Timestamp assigned by druid

Is there any way to tell druid to just assign a new timestamp when it sees a new event and use serverTime rejection policy so no events are thrown away? It is not critical that we assign the timestamp ourselves for our application. We are using a realtime node and messageTime rejection policy with the window set to 5 minutes with data that should roughly be in order but we are still seeing events thrown away. Our segment sizes are 1min, could that be causing problems if handoff occurs before the window?

-drew

Hi Drew, there is no way to do this in Druid, but you can do this at ETL time or wait for this proposal to be implemented:

https://groups.google.com/forum/#!searchin/druid-development/windowPeriod/druid-development/kHgHTgqKFlQ/fXvtsNxWzlMJ

I like the proposal but it seems overkill for what we need…we just need to put events into whatever segment is rolling as the data is processed. Which would seem much more straightforward to implement.

-drew

If assigning timestamps is only what you want to do, you can try writing a custom parser similar to MapInputRowParser which could use current timestamp instead of the one present in message,

just curious, any specific reasons for having segments for 1 minute period ?

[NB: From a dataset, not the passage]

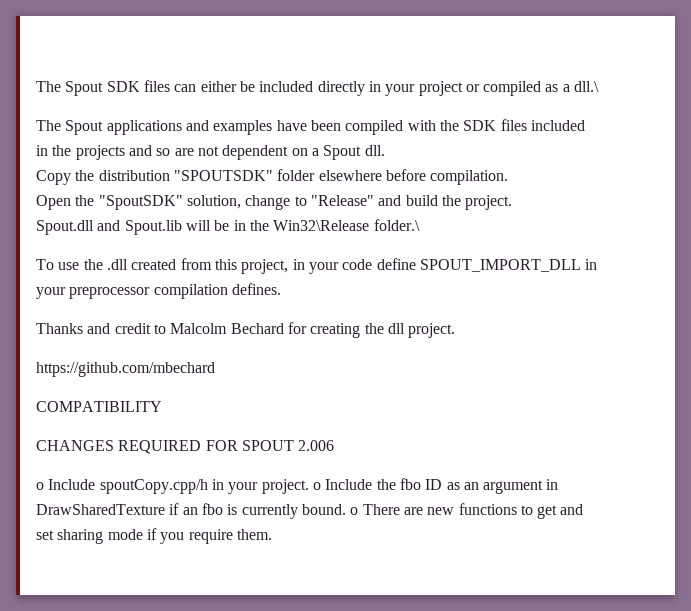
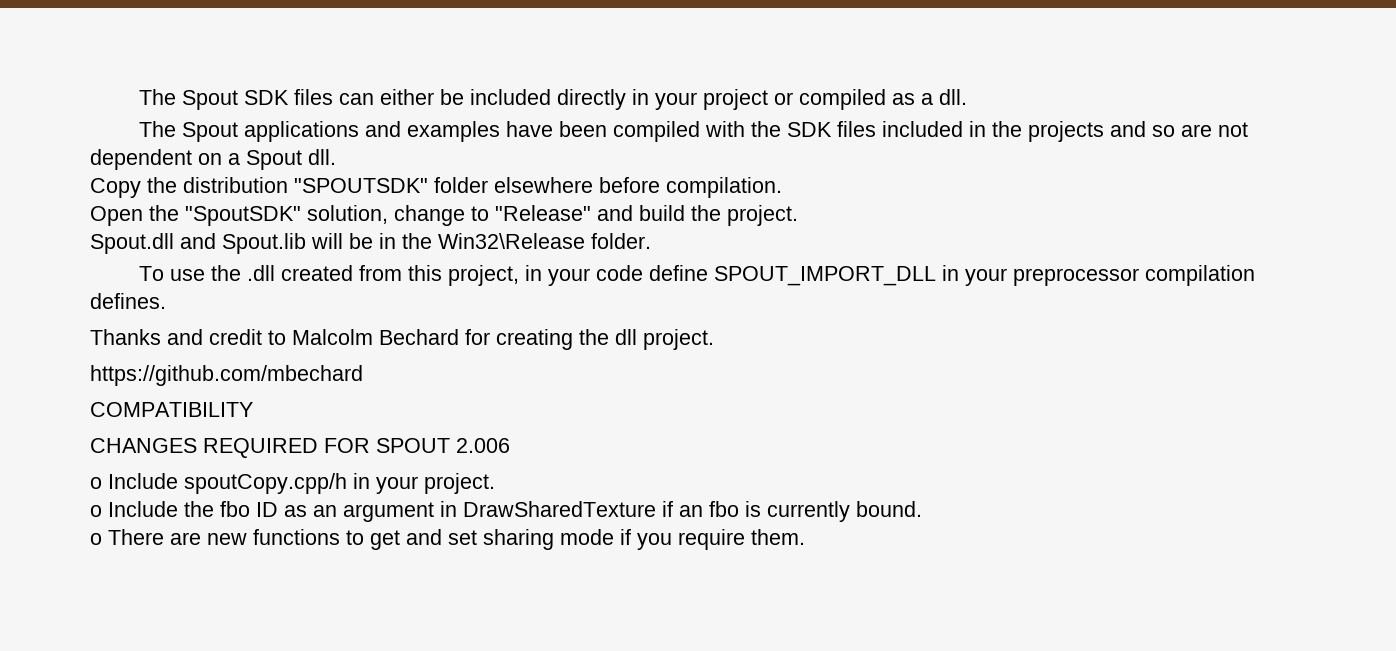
[574,81,600,92] dll.\ -> [938,89,967,105] dll.
[373,219,420,231] folder.\ -> [591,233,651,249] folder.
(309, 486) none -> (495, 483) //
(346, 509) none -> (922, 509) //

Sorry for the late reply. Correct me if I am wrong, but isn’t the timestamp parsing code implemented here:

So I would just need to add a ‘system’ timestamp type that returns a new Date()?

-drew

Hi Drew, the raw event is stored in a map and Druid will try to use the column name you specified to pull out a value from the map and try to parse that value as the timestamp. This logic is in TimestampSpec.java. If you have a timestamp column in your data, you can modify the parser to always return the current time instead of trying to parse the actual value in the event.

Thanks Fangyin,

I assume the standard way to go about making changes like this is to build our own version of the druid-api jar file and include it with our druid deploy. What is the best way to point druid at our repo to pull in our version of druid-api instead of the standard one? Can we do this using druid.extensions.remoteRepositories in the config?

-drew

I think I have solved this by including our own jar file and bundling all dependencies per the instructions at http://druid.io/docs/0.7.3/Including-Extensions.html

-drew